* [Problem to work on]: Look through the data below for the line with "subtotal: 773.60 -> 748.60", and transcribe it exactly together with each line after it up to and including the line with "Forgyldt sølv øreringe". Give nothing else.

* [Given data]:
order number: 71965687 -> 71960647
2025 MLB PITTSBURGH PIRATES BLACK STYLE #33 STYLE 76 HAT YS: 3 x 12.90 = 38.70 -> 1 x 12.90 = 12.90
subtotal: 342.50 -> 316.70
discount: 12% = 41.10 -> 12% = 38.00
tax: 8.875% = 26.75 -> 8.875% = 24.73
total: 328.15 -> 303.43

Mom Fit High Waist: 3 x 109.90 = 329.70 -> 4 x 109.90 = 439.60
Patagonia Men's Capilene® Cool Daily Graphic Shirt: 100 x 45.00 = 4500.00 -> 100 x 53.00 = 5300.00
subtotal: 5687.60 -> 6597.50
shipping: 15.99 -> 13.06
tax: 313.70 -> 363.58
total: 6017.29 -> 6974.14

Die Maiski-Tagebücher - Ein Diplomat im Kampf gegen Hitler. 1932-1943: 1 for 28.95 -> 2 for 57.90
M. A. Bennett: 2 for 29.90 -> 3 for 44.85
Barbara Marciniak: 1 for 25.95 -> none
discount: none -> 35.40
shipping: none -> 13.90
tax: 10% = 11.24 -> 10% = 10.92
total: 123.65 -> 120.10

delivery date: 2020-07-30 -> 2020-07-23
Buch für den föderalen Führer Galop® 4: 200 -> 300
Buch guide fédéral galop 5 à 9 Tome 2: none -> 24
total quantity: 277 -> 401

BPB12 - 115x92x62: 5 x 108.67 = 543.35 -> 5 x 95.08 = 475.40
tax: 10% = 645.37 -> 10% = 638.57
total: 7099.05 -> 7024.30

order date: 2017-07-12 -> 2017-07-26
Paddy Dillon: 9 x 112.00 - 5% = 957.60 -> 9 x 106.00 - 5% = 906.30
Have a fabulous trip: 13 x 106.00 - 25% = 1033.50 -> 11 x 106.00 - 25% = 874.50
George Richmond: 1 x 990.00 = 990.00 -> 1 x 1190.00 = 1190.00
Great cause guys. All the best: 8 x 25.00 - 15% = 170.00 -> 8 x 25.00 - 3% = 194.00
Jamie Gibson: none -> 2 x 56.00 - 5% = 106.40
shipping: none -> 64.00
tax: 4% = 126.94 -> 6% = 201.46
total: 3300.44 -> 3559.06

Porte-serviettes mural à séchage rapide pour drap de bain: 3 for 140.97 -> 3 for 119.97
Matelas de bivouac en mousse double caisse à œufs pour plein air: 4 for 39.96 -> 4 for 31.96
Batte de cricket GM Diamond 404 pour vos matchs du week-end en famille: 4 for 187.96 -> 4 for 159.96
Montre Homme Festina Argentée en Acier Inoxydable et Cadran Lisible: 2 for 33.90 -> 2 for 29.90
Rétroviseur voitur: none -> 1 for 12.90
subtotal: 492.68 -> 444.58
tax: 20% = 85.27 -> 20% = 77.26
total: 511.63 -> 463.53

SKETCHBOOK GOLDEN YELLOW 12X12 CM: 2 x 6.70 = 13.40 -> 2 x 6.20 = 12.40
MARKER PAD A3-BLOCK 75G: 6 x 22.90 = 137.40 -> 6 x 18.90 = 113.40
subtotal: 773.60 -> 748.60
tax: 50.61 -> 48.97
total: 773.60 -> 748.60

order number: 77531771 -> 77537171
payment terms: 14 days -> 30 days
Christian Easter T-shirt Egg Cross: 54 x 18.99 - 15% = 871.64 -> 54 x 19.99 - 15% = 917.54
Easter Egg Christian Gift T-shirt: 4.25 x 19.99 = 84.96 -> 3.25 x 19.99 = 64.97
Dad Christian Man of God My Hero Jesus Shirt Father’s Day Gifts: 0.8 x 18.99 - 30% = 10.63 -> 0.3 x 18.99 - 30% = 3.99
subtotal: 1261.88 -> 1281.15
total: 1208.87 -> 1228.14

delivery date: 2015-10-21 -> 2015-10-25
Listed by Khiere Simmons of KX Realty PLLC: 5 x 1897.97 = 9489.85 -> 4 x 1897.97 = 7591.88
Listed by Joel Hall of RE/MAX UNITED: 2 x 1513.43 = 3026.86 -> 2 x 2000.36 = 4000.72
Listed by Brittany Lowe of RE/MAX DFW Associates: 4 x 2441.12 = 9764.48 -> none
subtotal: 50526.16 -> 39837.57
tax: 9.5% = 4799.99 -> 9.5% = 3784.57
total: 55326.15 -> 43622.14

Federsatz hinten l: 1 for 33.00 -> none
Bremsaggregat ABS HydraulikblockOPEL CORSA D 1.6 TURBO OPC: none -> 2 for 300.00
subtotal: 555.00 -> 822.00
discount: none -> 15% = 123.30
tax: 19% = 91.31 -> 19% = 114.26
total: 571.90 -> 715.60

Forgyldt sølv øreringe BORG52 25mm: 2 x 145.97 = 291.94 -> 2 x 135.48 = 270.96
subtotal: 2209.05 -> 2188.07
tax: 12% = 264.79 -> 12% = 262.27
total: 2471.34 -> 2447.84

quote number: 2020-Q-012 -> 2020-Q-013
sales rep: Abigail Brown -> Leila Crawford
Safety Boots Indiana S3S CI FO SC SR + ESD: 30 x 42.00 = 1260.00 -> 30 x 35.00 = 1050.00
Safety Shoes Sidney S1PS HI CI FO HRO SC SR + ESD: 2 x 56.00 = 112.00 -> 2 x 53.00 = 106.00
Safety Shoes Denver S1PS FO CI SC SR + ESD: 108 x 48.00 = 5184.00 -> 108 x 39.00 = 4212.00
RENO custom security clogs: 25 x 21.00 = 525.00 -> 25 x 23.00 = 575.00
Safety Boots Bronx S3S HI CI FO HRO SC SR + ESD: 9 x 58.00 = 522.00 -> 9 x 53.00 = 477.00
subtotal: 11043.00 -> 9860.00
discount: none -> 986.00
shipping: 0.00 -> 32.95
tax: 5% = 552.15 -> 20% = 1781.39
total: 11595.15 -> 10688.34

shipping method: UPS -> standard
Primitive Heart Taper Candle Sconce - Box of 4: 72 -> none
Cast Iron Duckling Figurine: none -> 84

* [Finished exercise]:
subtotal: 773.60 -> 748.60
tax: 50.61 -> 48.97
total: 773.60 -> 748.60

order number: 77531771 -> 77537171
payment terms: 14 days -> 30 days
Christian Easter T-shirt Egg Cross: 54 x 18.99 - 15% = 871.64 -> 54 x 19.99 - 15% = 917.54
Easter Egg Christian Gift T-shirt: 4.25 x 19.99 = 84.96 -> 3.25 x 19.99 = 64.97
Dad Christian Man of God My Hero Jesus Shirt Father’s Day Gifts: 0.8 x 18.99 - 30% = 10.63 -> 0.3 x 18.99 - 30% = 3.99
subtotal: 1261.88 -> 1281.15
total: 1208.87 -> 1228.14

delivery date: 2015-10-21 -> 2015-10-25
Listed by Khiere Simmons of KX Realty PLLC: 5 x 1897.97 = 9489.85 -> 4 x 1897.97 = 7591.88
Listed by Joel Hall of RE/MAX UNITED: 2 x 1513.43 = 3026.86 -> 2 x 2000.36 = 4000.72
Listed by Brittany Lowe of RE/MAX DFW Associates: 4 x 2441.12 = 9764.48 -> none
subtotal: 50526.16 -> 39837.57
tax: 9.5% = 4799.99 -> 9.5% = 3784.57
total: 55326.15 -> 43622.14

Federsatz hinten l: 1 for 33.00 -> none
Bremsaggregat ABS HydraulikblockOPEL CORSA D 1.6 TURBO OPC: none -> 2 for 300.00
subtotal: 555.00 -> 822.00
discount: none -> 15% = 123.30
tax: 19% = 91.31 -> 19% = 114.26
total: 571.90 -> 715.60

Forgyldt sølv øreringe BORG52 25mm: 2 x 145.97 = 291.94 -> 2 x 135.48 = 270.96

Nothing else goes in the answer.